Better: Through a series of student interviews, I found that Kennedy High School's antibullying program was ineffective. In order to address issues of conflict between students, I argue that Kennedy High School should embrace policies outlined by the California Department of Education (2010).

Words like "ineffective" and "argue" show here that the student has clearly thought through the assignment and analyzed the material; he or she is putting forth a specific and debatable position. The concrete information ("student interviews," "antibullying") further prepares the reader for the body of the paper and demonstrates how the student has addressed the assignment prompt without just restating that language.

Creating a Debate

This thesis statement includes only obvious fact or plot summary instead of argument:

Needs Improvement: Leadership is an important quality in nurse educators.

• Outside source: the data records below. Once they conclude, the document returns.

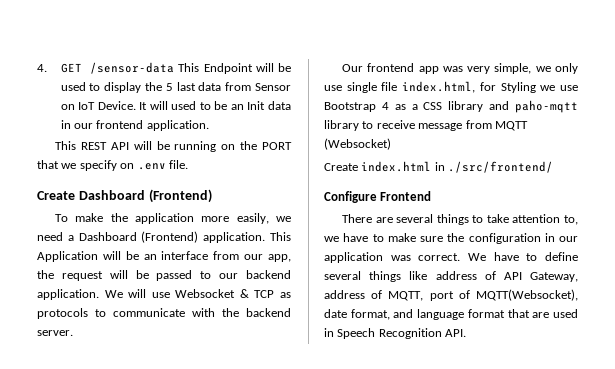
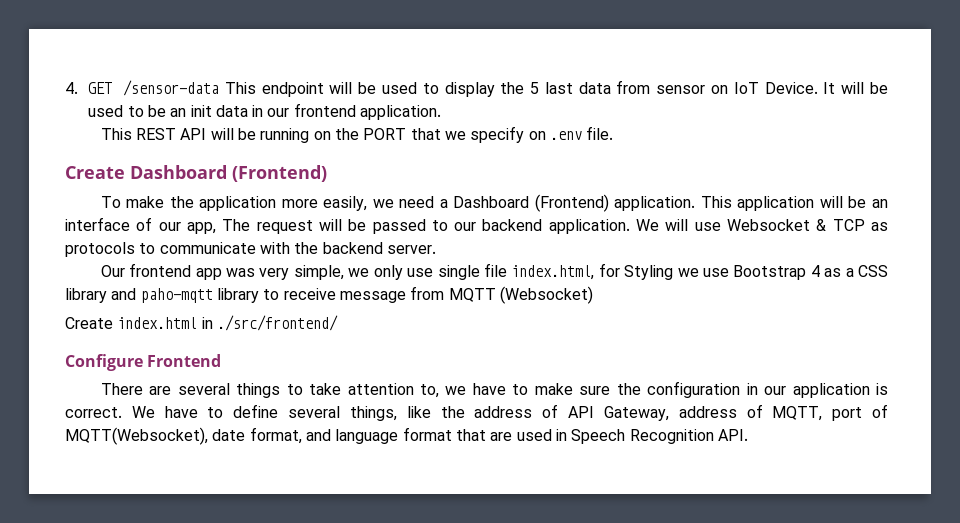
[203,63,253,74] Endpoint -> [261,82,324,97] endpoint
[254,83,291,91] Sensor -> [656,85,706,94] sensor
(168, 105) none -> [870,82,889,94] be
[247,101,266,110] Init -> [190,105,212,117] init
[37,251,98,262] Application -> [737,196,815,211] application
[213,251,240,260] from -> [136,217,153,231] of
[37,270,54,279] the -> [222,219,251,231] The
[390,255,411,261] was -> [876,383,889,395] is
[369,271,428,282] things like -> [349,406,465,421] things, like the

A good strategy to determine if your thesis statement is too broad (and therefore, not arguable) is to ask yourself, "Would a scholar in my field disagree with this point?" Here, we can see easily that no scholar is likely to argue that leadership is an unimportant quality in nurse educators.  The student needs to come up with a more arguable claim, and probably a narrower one; remember that a short paper needs a more focused topic than a dissertation.

Better: Roderick's (2009) theory of participatory leadership  is particularly appropriate to nurse educators working within the emergency medicine field, where students benefit most from collegial and kinesthetic learning.

Here, the student has identified a particular type of leadership ("participatory leadership"), narrowing the topic, and has made an arguable claim (this type of leadership is "appropriate" to a specific type of nurse educator). Conceivably, a scholar in the nursing field might disagree with this approach. The student's paper can now proceed, providing specific pieces of evidence to support the arguable central claim.

Choosing the Right Words

This thesis statement uses large or scholarly-sounding words that have no real substance:

Needs Improvement: Scholars should work to seize metacognitive outcomes by harnessing discipline-based networks to empower collaborative infrastructures.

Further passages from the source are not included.